A Price Control by Any Other Name is Just as Toxic

Aug 8, 2025 by Luke Moore (Summer Intern)

Drug prices in America are incredibly high, and that is a real problem facing patients throughout the United States. The tricky part is finding out how to solve it. And, in the words of Sting, “It’s hard to tell the poison from the cure.” There is no better example of a poisonous “cure” in the world of pharmaceuticals than government price controls. 

A price control is a government mandate that pressures or forces a business to lower the price of its product to what the government deems to be an acceptable level. The logic behind price controls seems to make sense: “Companies are charging too much for drugs? Easy. We’ll just make it illegal for them to charge too much.” On closer inspection, this solution does not solve anything — it actually worsens the problem — but it has nonetheless grown in popularity in recent years. Considering this trend, the public needs a reminder of exactly why price controls don’t work. 

The government does not have localized knowledge of individuals’ utility, resources, or decision-making processes on a transaction-by-transaction basis. Because the government cannot know what goes into a price, it is impossible for it to assign the correct price to any given product. Prices are the most important signal that companies use to find out what provides value in the economy, so any attempt to set an imaginary “just” price will result in less availability of pharmaceuticals for the people who need them most. 

Price controls create shortages. When the government caps the price of a good below market value, the lower price allows more people to buy it but also makes the good less worthwhile to produce for companies. Ultimately, the artificial price creates a massive gap between the large number of people who want the good and the small quantity available for sale. This gap is called a shortage. It is not a new principle that price controls create shortages. Economists have observed shortages due to price controls for the last hundred years. 

The most recent repackaging of price controls is external reference pricing. External reference pricing is a price control that bullies companies into matching the price of cheaper drugs in other countries, regardless of supply and demand differences. Lately, external reference pricing has gained traction as a “Pro-America” idea in right-leaning circles because proponents sell it as a way to fight back against unfair foreign competition. Although external reference pricing is just another name for the same price controls that shackle economies all over the world, the past few months have seen increased calls to implement the policy along with protectionary measures like tariffs and subsidies. The Trump Administration’s recent efforts to push its so-called Most-Favored Nation Drug Pricing is a result. A recent executive order, which directs the Department of Health and Human Services to start pushing companies towards external reference pricing, went into effect last month, meaning HHS will start making recommendations in the coming months about which drug prices it should slash. 

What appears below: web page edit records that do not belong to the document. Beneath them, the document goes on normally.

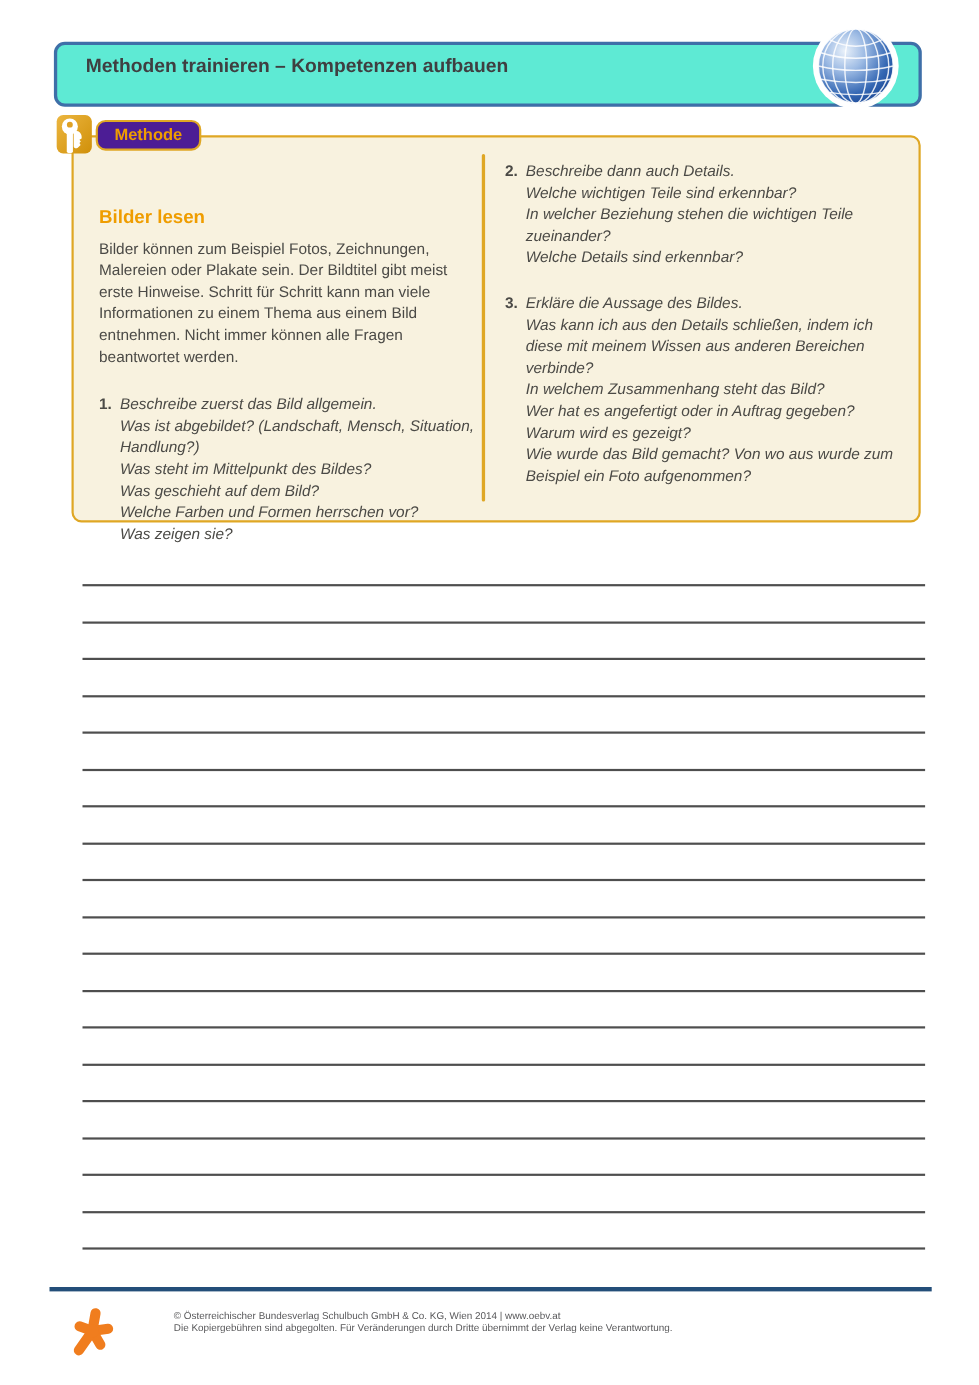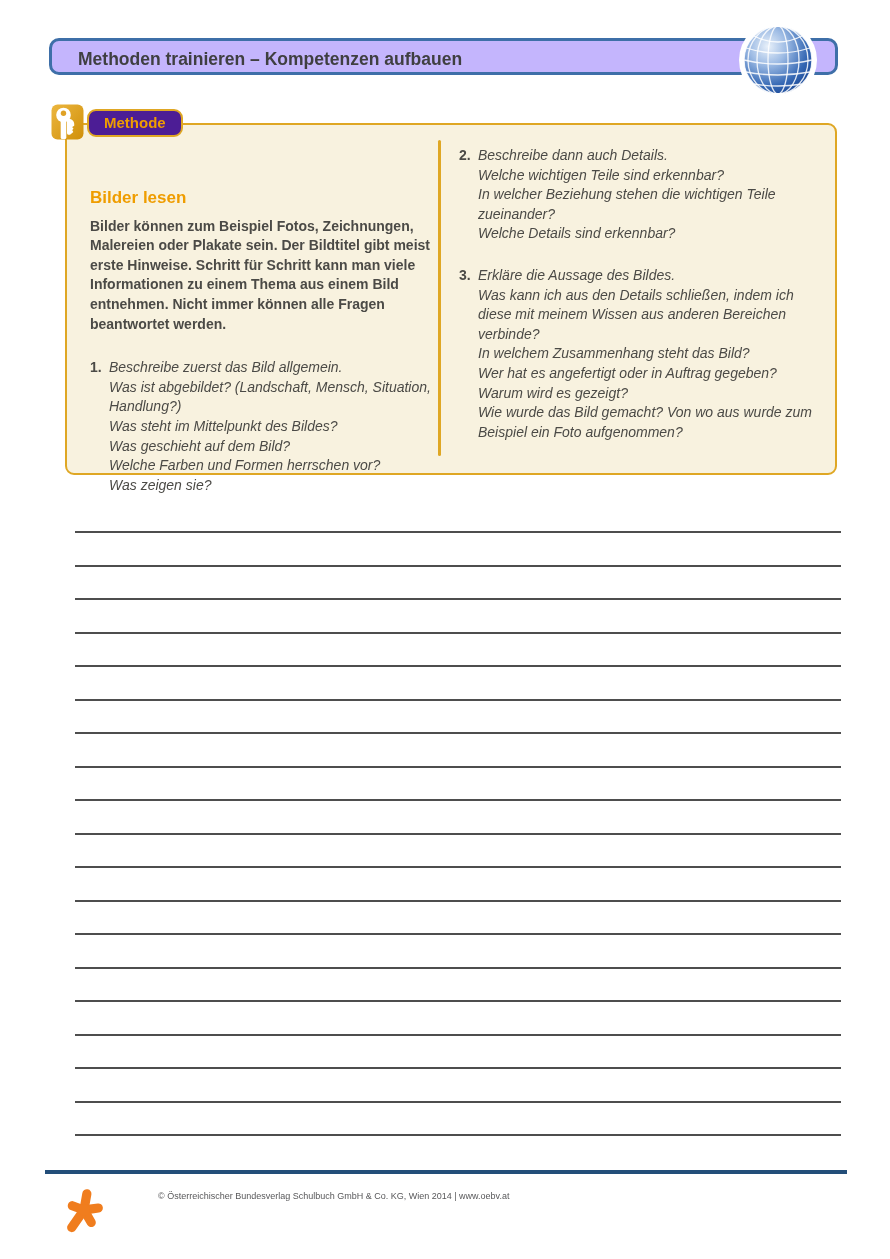--- a/index.html
+++ b/index.html
@@ -1,39 +1,39 @@
 <!DOCTYPE html>
 <html><head>
 <meta charset="utf-8">
 <style>
   html,body{margin:0;padding:0;background:#ffffff;}
   #page{position:relative;width:890px;height:1259px;background:#ffffff;overflow:hidden;
         font-family:"Liberation Sans", sans-serif;}
 
   
-  .header-bar{position:absolute;left:49px;top:38px;width:789px;height:37px;
-              border:3px solid #3e6fa8;border-radius:10px;box-sizing:border-box;background:#c4b5fd;}
+  .header-bar{position:absolute;left:49px;top:38px;width:789px;height:59px;
+              border:3px solid #3e6fa8;border-radius:10px;box-sizing:border-box;background:#5eead4;}
   .header-title{position:absolute;left:26px;top:0;height:37px;line-height:37px;
                 font-size:17.5px;font-weight:bold;color:#3f3f41;white-space:nowrap;}
   .globe{position:absolute;left:738px;top:20px;width:80px;height:80px;}
 
   
   .methode-box{position:absolute;left:65px;top:123px;width:772px;height:352px;
                border:2px solid #dfa724;border-radius:9px;background:#f8f2df;box-sizing:border-box;}
   .badge-icon{position:absolute;left:51px;top:104px;width:33px;height:38px;}
   .methode-badge{position:absolute;left:87px;top:109px;height:24px;background:#4c1d95;
                  border:2.5px solid #dfa724;border-radius:9px;padding:0 15px;
                  font-size:15px;font-weight:bold;color:#ef9d00;line-height:24px;}
   .col-divider{position:absolute;left:438px;top:140px;width:3px;height:316px;
                background:#dfa724;border-radius:2px;}
   .col{position:absolute;top:146px;font-size:14px;line-height:19.6px;color:#4b4a46;}
   .col-left{left:90px;width:352px;margin-top:42px;}
   .col-right{left:459px;width:374px;}
   .box-heading{font-size:17px;font-weight:bold;color:#ef9d00;margin:0 0 9px 0;}
-  .intro{white-space:pre-line;margin:0;font-weight:bold;}
+  .intro{white-space:pre-line;margin:0;}
   .num-item{display:flex;margin-top:22px;}
   .num-item:first-child{margin-top:0;}
   .num-item .num{font-weight:bold;width:19px;flex:none;}
   .num-item .itext{white-space:pre-line;font-style:italic;}
 
   
   .writing-lines{position:absolute;left:75px;top:531px;width:766px;height:612px;}
   .rule-line{position:absolute;left:0;width:766px;height:2px;background:#4e4e4e;}
 
   
@@ -167,15 +167,16 @@
       <rect transform="rotate(-70)" x="-4.6" y="-17" width="9.2" height="17" rx="4.5"></rect>
       <rect transform="rotate(82)" x="-4.6" y="-19" width="9.2" height="19" rx="4.5"></rect>
       <rect transform="rotate(150)" x="-4.6" y="-19" width="9.2" height="19" rx="4.5"></rect>
       <rect transform="rotate(215)" x="-4.6" y="-26" width="9.2" height="26" rx="4.5"></rect>
       <circle cx="0" cy="0" r="6"></circle>
     </g>
   </svg>
 
   <div class="footer-text">
     <div>© Österreichischer Bundesverlag Schulbuch GmbH &amp; Co. KG, Wien 2014 | www.oebv.at</div>
+    <div>Die Kopiergebühren sind abgegolten. Für Veränderungen durch Dritte übernimmt der Verlag keine Verantwortung.</div>
   </div>
 
 </div>
 
 </body></html>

Government price negotiation is another type of price control. Entities of the government argue that programs like Medicare and Medicaid should make recommendations and “negotiate” with companies to get cheaper drugs to provide to patients. Unfortunately, “negotiation” is a euphemism for the government exerting pressure on prices to get a better deal. The reality is that no one “negotiates” with the government, because the government makes decisions with the force of law, not with mutual trade. The Inflation Reduction Act established negotiating powers for Medicare in 2022, powers that have continued to cause producers to exit the market and could cost billions in unrealized annual savings, depending on how long the controls continue and the number of drugs Medicare chooses to control in the upcoming years. 

Drug Affordability Boards are price controls at the state level. Affordability boards are state entities that review prices and either recommend or implement limits on those prices based on their reviews. Most of the affordability boards are softer price controls centered more on providing institutional pressure on prices rather than outright mandates. In 2021, however, Colorado implemented the most restrictive affordability board to date, which “prohibits, with certain exceptions, any purchase or payer reimbursement for a prescription drug at an amount that exceeds the upper payment limit established by the board for that prescription drug.” Minnesota, Maryland, Oregon, and Washington followed suit. Last year, AFP applauded Governor Glenn Youngkin’s veto of SB 274, which would have established a Colorado-style drug price board in Virginia.  

Price controls, no matter what flavor, hinder economic growth and get in the way of human flourishing. Measures like external reference pricing, price negotiation, and drug affordability boards sound like different proposals, but they share the same core problems. We must continue to fight every rebirth of this policy that appears in order to safeguard our progress as a people and our access to life-saving healthcare.